▶ Exercise
Restate the full set of records exactly, without adding or dropping a word.

Code change snippets

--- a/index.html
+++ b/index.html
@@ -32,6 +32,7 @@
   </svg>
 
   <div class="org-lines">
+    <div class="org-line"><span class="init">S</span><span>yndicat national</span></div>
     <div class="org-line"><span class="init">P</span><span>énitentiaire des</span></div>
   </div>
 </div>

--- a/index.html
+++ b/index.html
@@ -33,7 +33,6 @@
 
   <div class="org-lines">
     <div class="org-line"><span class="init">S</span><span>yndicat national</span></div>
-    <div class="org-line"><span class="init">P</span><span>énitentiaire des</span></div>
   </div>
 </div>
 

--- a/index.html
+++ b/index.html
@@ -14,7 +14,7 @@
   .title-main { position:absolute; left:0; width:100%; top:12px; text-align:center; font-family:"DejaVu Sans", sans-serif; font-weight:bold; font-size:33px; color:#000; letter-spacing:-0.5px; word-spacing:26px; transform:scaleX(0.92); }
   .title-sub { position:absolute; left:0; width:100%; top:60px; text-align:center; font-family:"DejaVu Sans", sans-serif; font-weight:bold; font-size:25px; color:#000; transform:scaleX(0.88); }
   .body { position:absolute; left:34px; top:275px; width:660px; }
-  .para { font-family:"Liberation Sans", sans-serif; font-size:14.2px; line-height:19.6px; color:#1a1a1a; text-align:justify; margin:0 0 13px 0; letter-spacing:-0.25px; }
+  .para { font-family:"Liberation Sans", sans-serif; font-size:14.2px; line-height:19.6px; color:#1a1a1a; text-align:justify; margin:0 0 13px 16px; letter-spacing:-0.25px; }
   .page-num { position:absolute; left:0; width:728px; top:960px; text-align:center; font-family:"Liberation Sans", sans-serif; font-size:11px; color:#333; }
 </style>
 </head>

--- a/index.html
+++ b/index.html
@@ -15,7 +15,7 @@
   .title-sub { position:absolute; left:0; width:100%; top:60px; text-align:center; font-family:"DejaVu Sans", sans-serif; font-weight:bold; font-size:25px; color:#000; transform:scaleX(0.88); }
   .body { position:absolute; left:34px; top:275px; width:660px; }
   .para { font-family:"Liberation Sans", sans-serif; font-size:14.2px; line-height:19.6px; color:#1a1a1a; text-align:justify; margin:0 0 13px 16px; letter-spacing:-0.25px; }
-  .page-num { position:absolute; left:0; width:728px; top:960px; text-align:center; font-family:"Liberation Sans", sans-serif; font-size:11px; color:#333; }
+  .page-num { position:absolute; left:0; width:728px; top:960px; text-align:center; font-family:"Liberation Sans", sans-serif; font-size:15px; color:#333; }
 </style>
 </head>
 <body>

▶ Answer to this exercise
--- a/index.html
+++ b/index.html
@@ -32,6 +32,7 @@
   </svg>
 
   <div class="org-lines">
+    <div class="org-line"><span class="init">S</span><span>yndicat national</span></div>
     <div class="org-line"><span class="init">P</span><span>énitentiaire des</span></div>
   </div>
 </div>

--- a/index.html
+++ b/index.html
@@ -33,7 +33,6 @@
 
   <div class="org-lines">
     <div class="org-line"><span class="init">S</span><span>yndicat national</span></div>
-    <div class="org-line"><span class="init">P</span><span>énitentiaire des</span></div>
   </div>
 </div>
 

--- a/index.html
+++ b/index.html
@@ -14,7 +14,7 @@
   .title-main { position:absolute; left:0; width:100%; top:12px; text-align:center; font-family:"DejaVu Sans", sans-serif; font-weight:bold; font-size:33px; color:#000; letter-spacing:-0.5px; word-spacing:26px; transform:scaleX(0.92); }
   .title-sub { position:absolute; left:0; width:100%; top:60px; text-align:center; font-family:"DejaVu Sans", sans-serif; font-weight:bold; font-size:25px; color:#000; transform:scaleX(0.88); }
   .body { position:absolute; left:34px; top:275px; width:660px; }
-  .para { font-family:"Liberation Sans", sans-serif; font-size:14.2px; line-height:19.6px; color:#1a1a1a; text-align:justify; margin:0 0 13px 0; letter-spacing:-0.25px; }
+  .para { font-family:"Liberation Sans", sans-serif; font-size:14.2px; line-height:19.6px; color:#1a1a1a; text-align:justify; margin:0 0 13px 16px; letter-spacing:-0.25px; }
   .page-num { position:absolute; left:0; width:728px; top:960px; text-align:center; font-family:"Liberation Sans", sans-serif; font-size:11px; color:#333; }
 </style>
 </head>

--- a/index.html
+++ b/index.html
@@ -15,7 +15,7 @@
   .title-sub { position:absolute; left:0; width:100%; top:60px; text-align:center; font-family:"DejaVu Sans", sans-serif; font-weight:bold; font-size:25px; color:#000; transform:scaleX(0.88); }
   .body { position:absolute; left:34px; top:275px; width:660px; }
   .para { font-family:"Liberation Sans", sans-serif; font-size:14.2px; line-height:19.6px; color:#1a1a1a; text-align:justify; margin:0 0 13px 16px; letter-spacing:-0.25px; }
-  .page-num { position:absolute; left:0; width:728px; top:960px; text-align:center; font-family:"Liberation Sans", sans-serif; font-size:11px; color:#333; }
+  .page-num { position:absolute; left:0; width:728px; top:960px; text-align:center; font-family:"Liberation Sans", sans-serif; font-size:15px; color:#333; }
 </style>
 </head>
 <body>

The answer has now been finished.